## WHAT TO PRODUCE
Tally the lines below containing "forked" and report only the total.

─── DATA UNDER STUDY ───

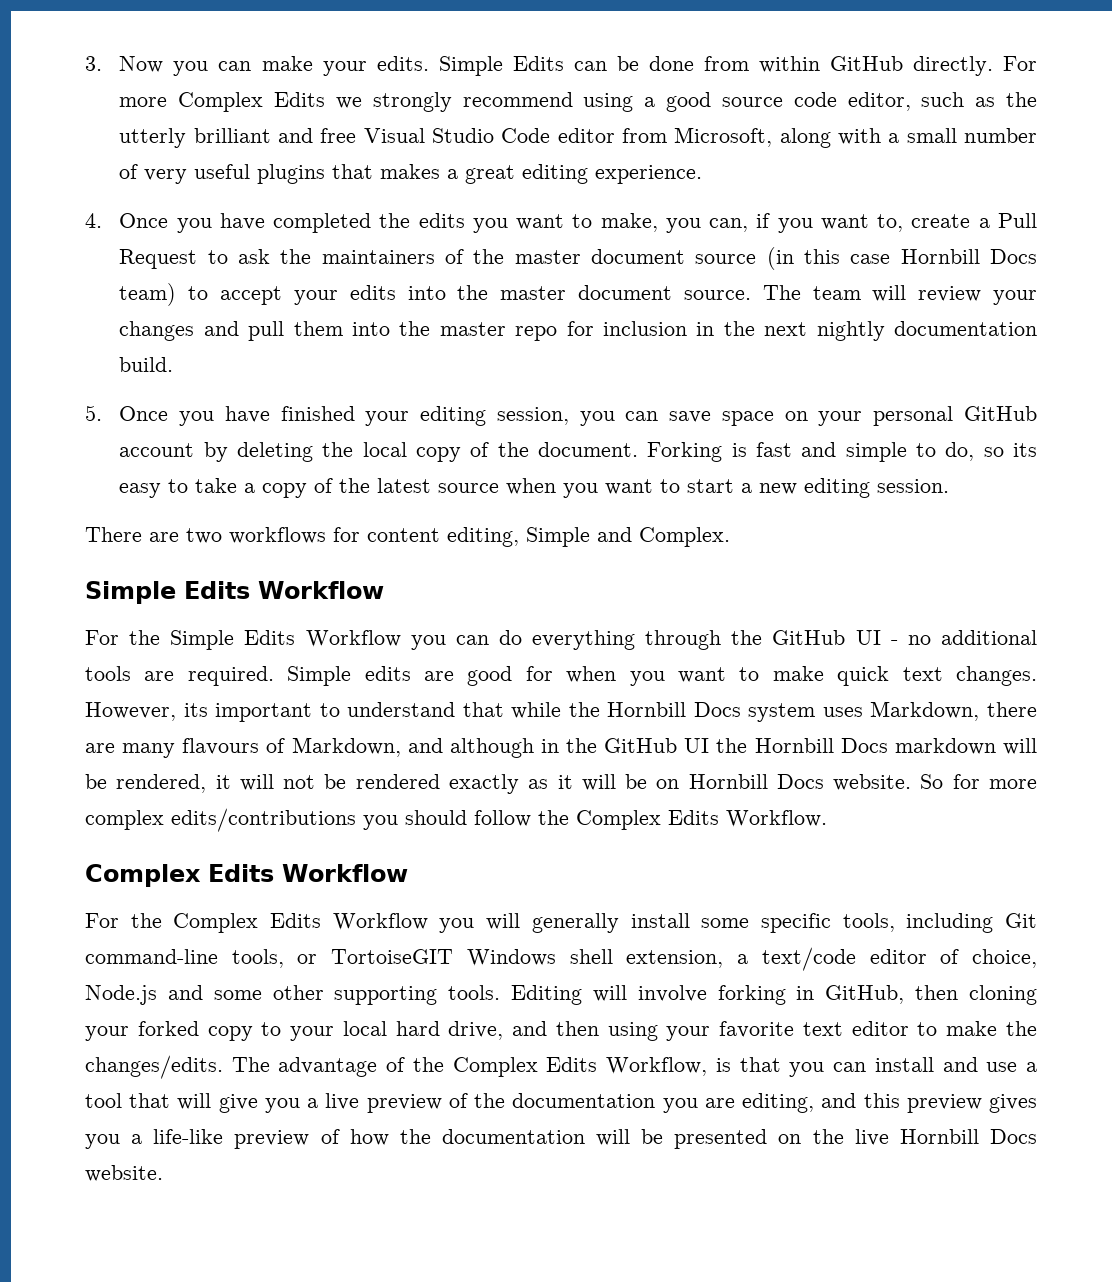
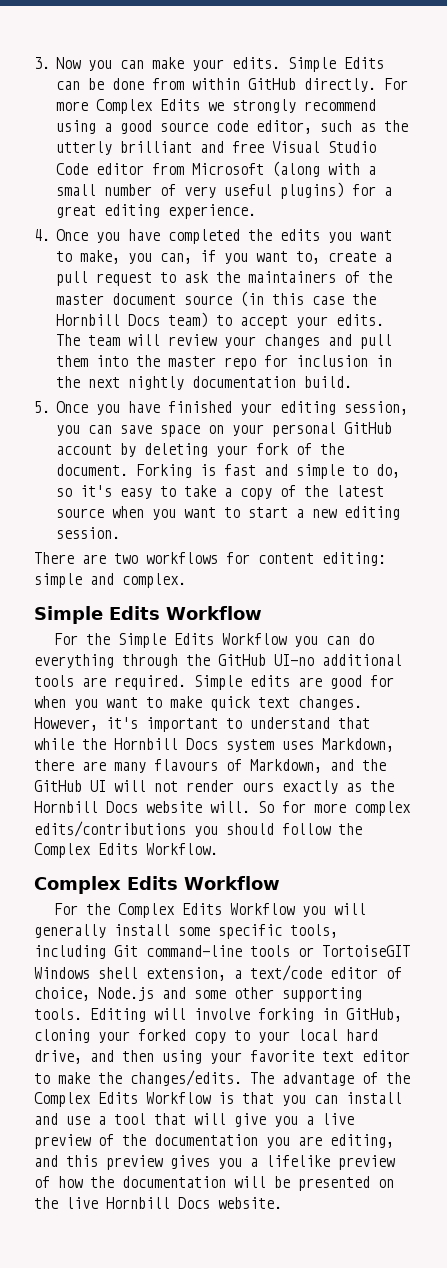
- For more Complex Edits we strongly recommend using a good source code editor, such as the utterly brilliant and free Visual Studio Code editor from Microsoft, along with a small number of very useful plugins that makes a great editing experience.
+ For more Complex Edits we strongly recommend using a good source code editor, such as the utterly brilliant and free Visual Studio Code editor from Microsoft (along with a small number of very useful plugins) for a great editing experience.
- 4. Once you have completed the edits you want to make, you can, if you want to, create a Pull Request to ask the maintainers of the master document source (in this case Hornbill Docs team) to accept your edits into the master document source.
+ 4. Once you have completed the edits you want to make, you can, if you want to, create a pull request to ask the maintainers of the master document source (in this case the Hornbill Docs team) to accept your edits.
- 5. Once you have finished your editing session, you can save space on your personal GitHub account by deleting the local copy of the document.
+ 5. Once you have finished your editing session, you can save space on your personal GitHub account by deleting your fork of the document.
- Forking is fast and simple to do, so its easy to take a copy of the latest source when you want to start a new editing session.
+ Forking is fast and simple to do, so it's easy to take a copy of the latest source when you want to start a new editing session.
- There are two workflows for content editing, Simple and Complex.
+ There are two workflows for content editing: simple and complex.
- For the Simple Edits Workflow you can do everything through the GitHub UI - no additional tools are required.
+ For the Simple Edits Workflow you can do everything through the GitHub UI—no additional tools are required.
- However, its important to understand that while the Hornbill Docs system uses Markdown, there are many flavours of Markdown, and although in the GitHub UI the Hornbill Docs markdown will be rendered, it will not be rendered exactly as it will be on Hornbill Docs website.
+ However, it's important to understand that while the Hornbill Docs system uses Markdown, there are many flavours of Markdown, and the GitHub UI will not render ours exactly as the Hornbill Docs website will.
- For the Complex Edits Workflow you will generally install some specific tools, including Git command-line tools, or TortoiseGIT Windows shell extension, a text/code editor of choice, Node.js and some other supporting tools.
+ For the Complex Edits Workflow you will generally install some specific tools, including Git command-line tools or TortoiseGIT Windows shell extension, a text/code editor of choice, Node.js and some other supporting tools.
- Editing will involve forking in GitHub, then cloning your forked copy to your local hard drive, and then using your favorite text editor to make the changes/edits.
+ Editing will involve forking in GitHub, cloning your forked copy to your local hard drive, and then using your favorite text editor to make the changes/edits.
- The advantage of the Complex Edits Workflow, is that you can install and use a tool that will give you a live preview of the documentation you are editing, and this preview gives you a life-like preview of how the documentation will be presented on the live Hornbill Docs website.
+ The advantage of the Complex Edits Workflow is that you can install and use a tool that will give you a live preview of the documentation you are editing, and this preview gives you a lifelike preview of how the documentation will be presented on the live Hornbill Docs website.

───

## REPLY TO THE TASK
2